每日裏華恬仍舊是下廚做兩道菜,這些菜都是花了心思的,吃過的人都是大讚特贊。
也有貪心的,希望華恬能夠將菜式的秘方交給她們,但因才鬧過一場,都不敢真的上門去要,只是心裏盤算着適合的日期。
很快到了三朝回門的日子,鍾離徹早就命人準備好了東西,時辰一到,便帶着華恬早早出發了。
華恬能夠回家,自然是萬分高興。雖說她在鎮國公府不會吃虧,但是畢竟是夫家,總會不自在的。
帶來的回門禮特別多,也代表了夫家對華恬的重視。
不過華恆、華恪並不顯得高興,畢竟華恬作為新婦的第一日,就被刁難,外頭還有那麼多難聽的傳言。
鍾離徹由着華恆、華恪招呼,華恬自己則被周媛帶到裏頭說話去了。
這十多年來,藍媽媽一直在華恬身邊,兩人可以說是母女情分了。這回華恬回來,她拉着華恬的手上下打量,臉上關心顯而易見。
「師父你放心,沒有人能夠欺負得了我。」華恬見狀,忙安慰藍媽媽道。
藍媽媽看着華恬眼下連脂粉也遮不住的青黑,想罵卻又不好意思罵出口,只好含糊道,「雖是年輕人,到底要注意身體……」
華恬聽了卻不知藍媽媽的意思,看向周媛,見周媛微微垂了頭,臉上發紅,眸中帶着羞意。
轟——
反應過來,華恬的臉瞬間紅了。她低下頭,再也不好意思看向旁人,心中將鍾離徹罵了個來回。
都說了不要,他卻還總是精力旺盛地湊上來,這會子,丟臉丟到家了。
藍媽媽一眼看出來,難道鎮國公府便看不出來麼?
見華恬委實尷尬,周媛在旁含糊道,「嗯……想來是鍾離將軍想着要孩子……咳咳……」
一時之間,氣氛越發尷尬起來了。
過了一會子,丫鬟抱着咿咿呀呀說話的華樓進來,原本尷尬的氣氛才被打破。
三人說了不多久,回門宴便準備好了。
席中,華恬引着鍾離徹,拜見華家的人。
因為並無長輩,也無宗親,所以展博先生、姚大夫、葉師父、藍媽媽也坐上了上首,充當是華家的家人。

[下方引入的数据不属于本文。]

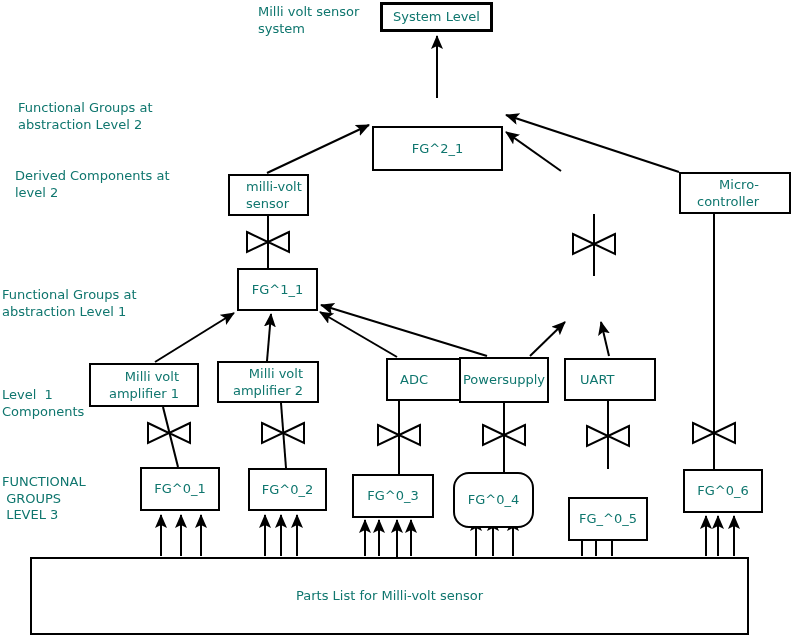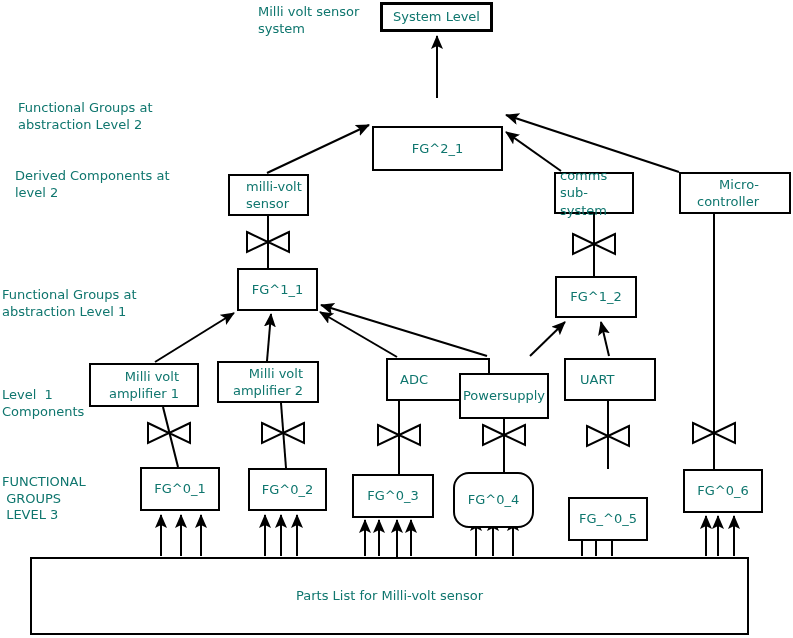--- a/index.html
+++ b/index.html
@@ -100,34 +100,31 @@
 Components</div>
   <div class="lbl" style="left:2px;   top:474px;">FUNCTIONAL
  GROUPS
  LEVEL 3</div>
 
   <div class="box thick" style="left:380px; top:2px;  width:113px; height:30px;">System Level</div>
   <div class="box" style="left:372px; top:98px;  width:131px; height:45px;margin-top:28px;">FG^2_1</div>
 
   <div class="box alignleft" style="left:228px; top:174px; width:81px;  height:42px; padding-left:16px;">milli-volt
 sensor</div>
-  <div class="box alignleft" style="left:554px; top:172px; width:80px;  height:42px; padding-left:4px;">comms
-sub-system</div>
   <div class="box alignleft" style="left:679px; top:172px; width:112px; height:42px; padding-left:16px;text-align:right;">Micro-
 controller</div>
 
   <div class="box" style="left:237px; top:268px; width:81px; height:43px;">FG^1_1</div>
-  <div class="box" style="left:555px; top:276px; width:82px; height:42px;">FG^1_2</div>
 
   <div class="box" style="left:89px;  top:363px; width:110px; height:44px;">Milli volt
 amplifier 1</div>
   <div class="box" style="left:217px; top:361px; width:102px; height:42px;">Milli volt
 amplifier 2</div>
   <div class="box alignleft" style="left:347px; top:358px; width:104px; height:43px; padding-left:12px;margin-left:39px;">ADC</div>
-  <div class="box" style="left:459px; top:373px; width:90px;  height:46px;">Powersupply</div>
+  <div class="box" style="left:459px; top:357px; width:90px;  height:46px;">Powersupply</div>
   <div class="box alignleft" style="left:564px; top:358px; width:92px;  height:43px; padding-left:14px;">UART</div>
 
   <div class="box" style="left:140px; top:467px; width:80px; height:44px;">FG^0_1</div>
   <div class="box" style="left:248px; top:468px; width:79px; height:43px;">FG^0_2</div>
   <div class="box" style="left:352px; top:474px; width:82px; height:44px;">FG^0_3</div>
   <div class="box" style="left:453px; top:472px; width:81px; height:56px;border-radius:16px;">FG^0_4</div>
   <div class="box" style="left:568px; top:469px; width:80px; height:44px;margin-top:28px;">FG_^0_5</div>
   <div class="box" style="left:683px; top:469px; width:80px; height:44px;">FG^0_6</div>
 
   <div class="box" style="left:30px; top:557px; width:719px; height:78px;">Parts List for Milli-volt sensor</div>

要回鎮國公府時,華恬依依不捨,但卻不得不離開華府,往鎮國公府而去。
華恬的嫁妝擺在鎮國公府中,任由觀看了數日,很快就要入庫了。
到了入庫這一日,來儀負責去看着清點入庫。
管理庫房的叫做徐媽媽,據說是老鎮國公夫人身邊一個老嬤嬤的媳婦,做事極認真。
華恬的嫁妝,那些首飾都是不需要多注意的,最主要的便是那些名畫。
先前華恬為了釣魚,對外不公開那十抬嫁妝名畫到底是哪個名士的,但此刻要入庫了,自然得徹底公開,杜絕了被人昧下的可能。
小輩的小娘子們得知要入庫,都來看熱鬧。見來儀提議將名畫打開實名入庫,都紛紛表示支持。

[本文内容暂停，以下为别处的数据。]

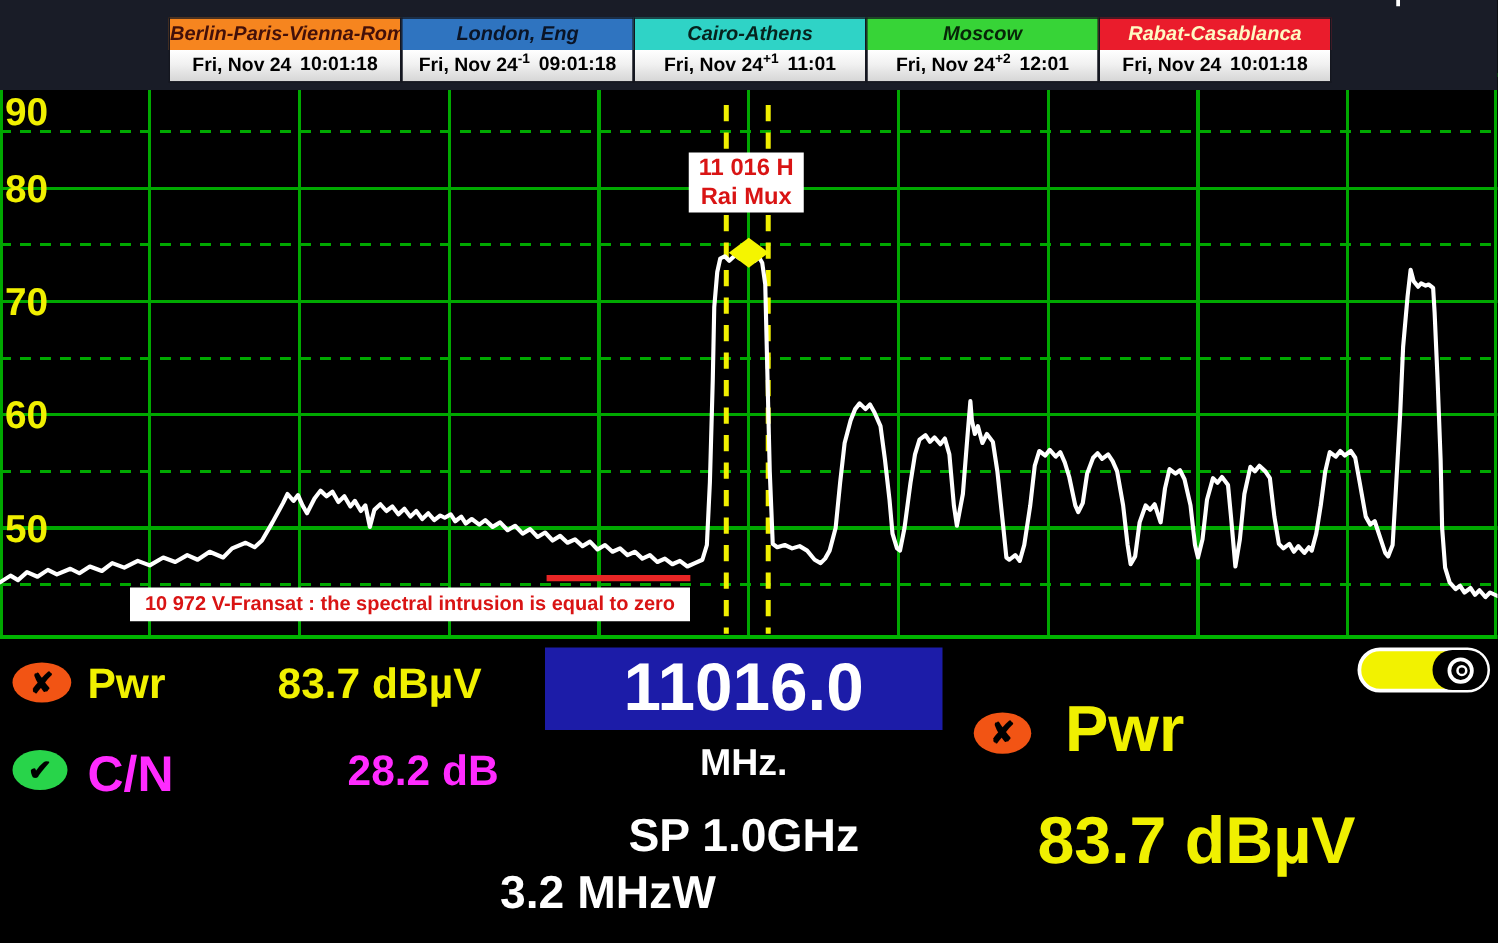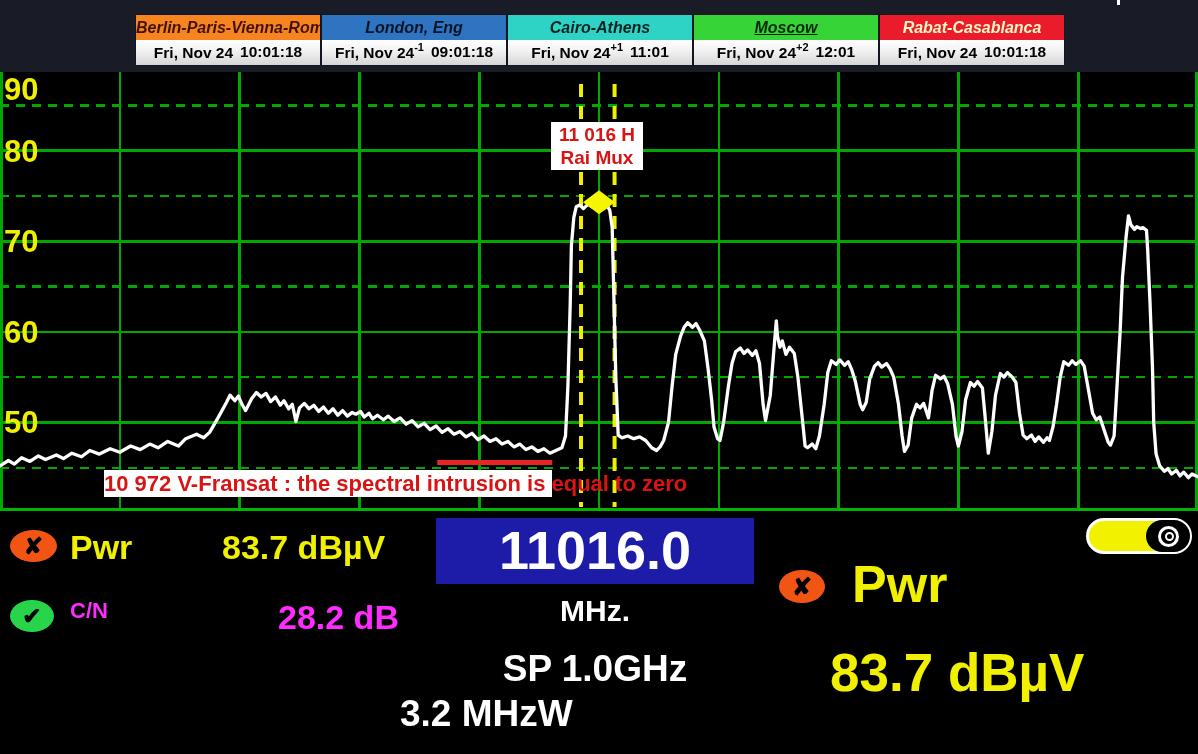--- a/index.html
+++ b/index.html
@@ -14,47 +14,47 @@
   .clock-table{position:absolute;left:135px;top:14px;width:930px;height:52px;display:flex;}
   .clock{width:186px;display:flex;flex-direction:column;box-sizing:border-box;}
   .clock-header{height:26px;line-height:26px;text-align:center;font-style:italic;font-weight:bold;
     font-size:16px;border:1px solid #14161f;border-bottom:none;box-sizing:border-box;white-space:nowrap;overflow:hidden;}
   .clock-body{height:26px;line-height:26px;background:linear-gradient(180deg,#ffffff 0%,#f1f1f1 45%,#d6d6d6 100%);
     display:flex;justify-content:center;align-items:center;font-weight:bold;font-size:15.5px;color:#000;
     padding:0 7px;box-sizing:border-box;border:1px solid #14161f;border-top:none;white-space:nowrap;}
   .c0 .clock-header{background:#f6851f;color:#43100a;}
   .c1 .clock-header{background:#2f74c0;color:#0a1426;}
   .c2 .clock-header{background:#2fd3c6;color:#06231e;}
-  .c3 .clock-header{background:#37d437;color:#072508;text-decoration:underline;}
+  .c3 .clock-header{background:#37d437;color:#072508;}
   .c4 .clock-header{background:#ea1c2c;color:#fef9c3;}
   .clock-offset{font-size:11px;font-weight:bold;margin-right:7px;position:relative;top:-6px;}
 
   
   .overlay{position:absolute;z-index:3;}
   .marker-label{left:551px;top:98px;width:92px;background:#ffffff;color:#d91414;font-weight:bold;
     font-size:19px;line-height:23px;text-align:center;padding:1px 0;margin-top:24px;}
   .annotation{left:104px;top:470px;width:448px;height:27px;background:#ffffff;color:#d91414;
-    font-weight:bold;font-size:22px;line-height:27px;text-align:center;white-space:nowrap;}
+    font-weight:bold;font-size:16px;line-height:27px;text-align:center;white-space:nowrap;}
 
   
   .bottom-panel{position:absolute;left:0;top:512px;width:1198px;height:242px;background:#000;z-index:2;}
   .badge{position:absolute;border-radius:50%;display:flex;align-items:center;justify-content:center;
     color:#000;font-weight:bold;}
   .badge-orange{background:#f25414;}
   .badge-green{background:#28d44a;}
   #pwr-icon{left:10px;top:18px;width:47px;height:32px;font-size:23px;}
   #cn-icon{left:10px;top:88px;width:44px;height:32px;font-size:23px;}
   #pwr2-icon{left:779px;top:58px;width:46px;height:33px;font-size:24px;}
   .yellow{color:#f0f000;}
   .magenta{color:#ff2bff;}
   .white{color:#ffffff;}
   .readout{position:absolute;font-weight:bold;white-space:nowrap;}
   #pwr-label{left:70px;top:16px;font-size:34px;}
   #pwr-value{left:222px;top:16px;font-size:34px;}
-  #cn-label{left:70px;top:86px;font-size:22px;}
+  #cn-label{left:70px;top:86px;font-size:40px;}
   #cn-value{left:278px;top:86px;font-size:34px;}
   #freq-box{position:absolute;left:436px;top:6px;width:318px;height:66px;background:#1c1ca8;
     color:#fff;font-size:54px;font-weight:bold;text-align:center;line-height:64px;}
   #freq-unit{left:436px;top:82px;width:318px;text-align:center;font-size:30px;}
   #span-readout{left:400px;top:136px;width:390px;text-align:center;font-size:37px;}
   #bw-readout{left:400px;top:181px;width:390px;text-align:left;font-size:37px;}
   #pwr2-label{left:852px;top:42px;font-size:52px;}
   #pwr2-value{left:830px;top:130px;font-size:53px;}
   .toggle{position:absolute;left:1086px;top:6px;width:100px;height:30px;background:#f2f200;
     border:3px solid #fff;border-radius:18px;}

華恬的嫁妝里,那些名畫到底是哪個大家名士的,一直被人猜測,甚至還因此惹來了華府以次充好的話。
此番打開,一切見分曉,便再也無人能說嘴。
徐媽媽自然是同意的,她命人準備好了紙筆修改記錄,便讓來儀將前幾抬嫁妝的畫打開。
「快呀,我可一直想知道裏頭是哪個名士的作品。」鍾離七娘在旁焦急地催促。